We put all our cloth back to our suitcases and put all the suitcases on top of dressers and chairs.  What else?  I don't think it will help getting a different room since these things go to the vents.   Will it help getting the room sprayed in the morning?   

I want to make sure we don't bring the eggs home.   Please help!!


----------



## Ken555 (Aug 28, 2011)

Found this at a marriott just a few weeks ago. Reported it, they sprayed the room the next day, all was well. Never fun tho.


----------



## DeniseM (Aug 28, 2011)

Honestly, I'd rather have a cockroach, than the poison.


----------



## BevL (Aug 28, 2011)

Frankly I wouldn't be as worried about my clothes in suitcases as making sure absolutely ever crumb was cleaned up, no dirty dishes in the sink or dishwasher and the garbage is taken out religiously every night before bed.

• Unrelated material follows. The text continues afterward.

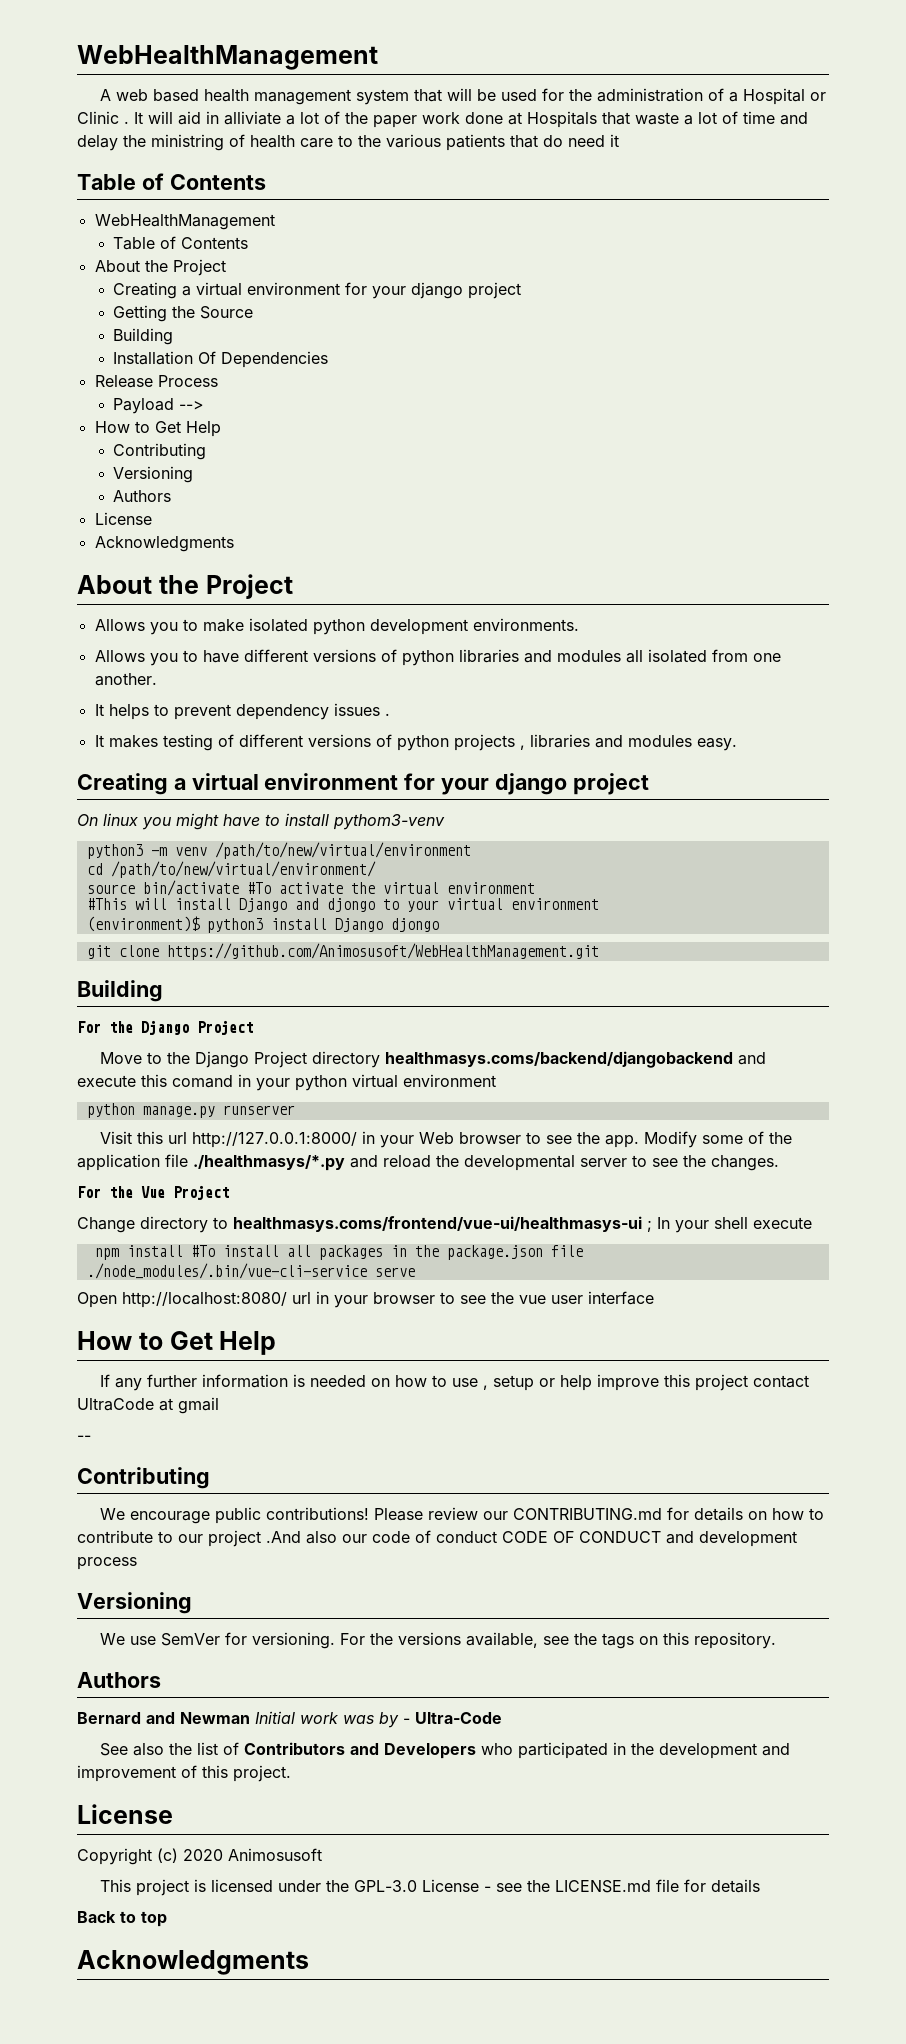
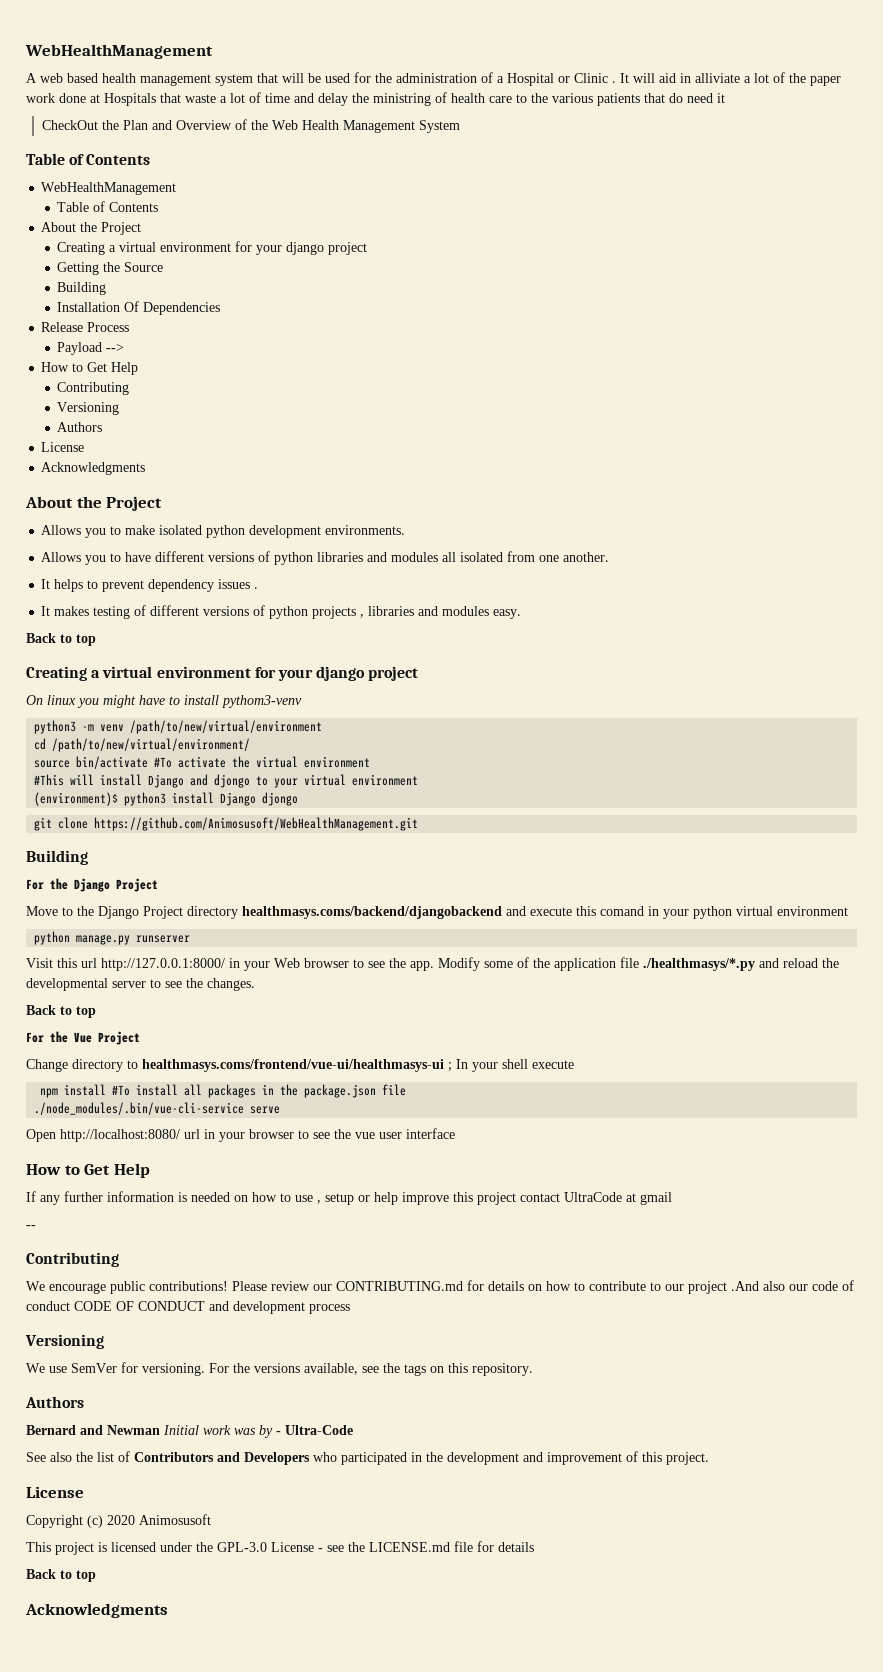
(619, 140) none -> [41,119,460,133] // CheckOut the Plan and Overview of the Web Health Management System
(737, 744) none -> [26,633,96,646] // Back to top
(779, 1163) none -> [26,1005,96,1018] // Back to top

One wouldn't freak me out at all, unless I was somewhere it was kind of unusual.  If it happened more than once, I'd be phoning maintenance.

JMHO.


----------



## janej (Aug 28, 2011)

Thanks for the reminder.  Just started the dishwasher 

I read a bit more about the cockroaches.  It seems like their eggs are in a poach.   The eggs can take 4-6 months to hatch.  Guess our chance of getting a poach is smaller.   I will rewash all our cloth as soon as we get home and inspect our suitcases before putting them away.    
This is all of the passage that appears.